_Description of the task_:
From the listing below, pull out every line where the string "Next" appears.
Start of Block
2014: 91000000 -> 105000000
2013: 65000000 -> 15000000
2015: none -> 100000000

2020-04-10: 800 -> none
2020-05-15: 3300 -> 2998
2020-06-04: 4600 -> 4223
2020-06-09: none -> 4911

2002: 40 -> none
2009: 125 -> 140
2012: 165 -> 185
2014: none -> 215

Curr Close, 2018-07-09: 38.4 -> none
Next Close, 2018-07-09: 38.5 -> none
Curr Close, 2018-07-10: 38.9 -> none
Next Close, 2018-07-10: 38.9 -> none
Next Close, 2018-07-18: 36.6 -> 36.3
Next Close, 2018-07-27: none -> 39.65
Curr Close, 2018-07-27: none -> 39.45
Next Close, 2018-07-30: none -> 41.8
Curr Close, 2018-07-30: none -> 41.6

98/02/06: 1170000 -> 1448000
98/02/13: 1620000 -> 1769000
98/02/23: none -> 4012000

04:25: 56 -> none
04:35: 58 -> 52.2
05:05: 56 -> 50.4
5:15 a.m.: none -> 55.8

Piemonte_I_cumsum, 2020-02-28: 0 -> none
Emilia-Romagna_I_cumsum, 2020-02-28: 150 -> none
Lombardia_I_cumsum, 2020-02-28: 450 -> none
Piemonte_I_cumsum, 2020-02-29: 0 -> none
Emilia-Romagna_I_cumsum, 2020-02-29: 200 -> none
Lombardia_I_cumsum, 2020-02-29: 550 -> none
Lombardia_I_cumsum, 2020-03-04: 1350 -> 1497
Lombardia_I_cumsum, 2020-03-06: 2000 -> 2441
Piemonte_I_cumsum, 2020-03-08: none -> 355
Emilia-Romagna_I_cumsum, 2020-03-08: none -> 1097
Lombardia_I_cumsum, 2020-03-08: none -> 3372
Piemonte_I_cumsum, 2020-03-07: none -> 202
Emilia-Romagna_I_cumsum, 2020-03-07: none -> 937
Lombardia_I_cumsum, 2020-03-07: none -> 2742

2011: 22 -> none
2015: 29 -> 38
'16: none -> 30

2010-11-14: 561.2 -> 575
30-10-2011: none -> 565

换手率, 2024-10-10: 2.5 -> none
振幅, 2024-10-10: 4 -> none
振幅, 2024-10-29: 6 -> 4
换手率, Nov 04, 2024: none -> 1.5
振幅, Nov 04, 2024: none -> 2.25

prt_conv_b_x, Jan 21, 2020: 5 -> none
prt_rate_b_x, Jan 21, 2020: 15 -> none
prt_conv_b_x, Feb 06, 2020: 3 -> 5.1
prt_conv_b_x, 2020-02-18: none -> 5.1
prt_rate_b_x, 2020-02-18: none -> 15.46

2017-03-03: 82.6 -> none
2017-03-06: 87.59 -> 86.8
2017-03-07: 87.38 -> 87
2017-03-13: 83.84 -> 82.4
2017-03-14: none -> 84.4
End of Block
_Problem solution_:
Next Close, 2018-07-09: 38.5 -> none
Next Close, 2018-07-10: 38.9 -> none
Next Close, 2018-07-18: 36.6 -> 36.3
Next Close, 2018-07-27: none -> 39.65
Next Close, 2018-07-30: none -> 41.8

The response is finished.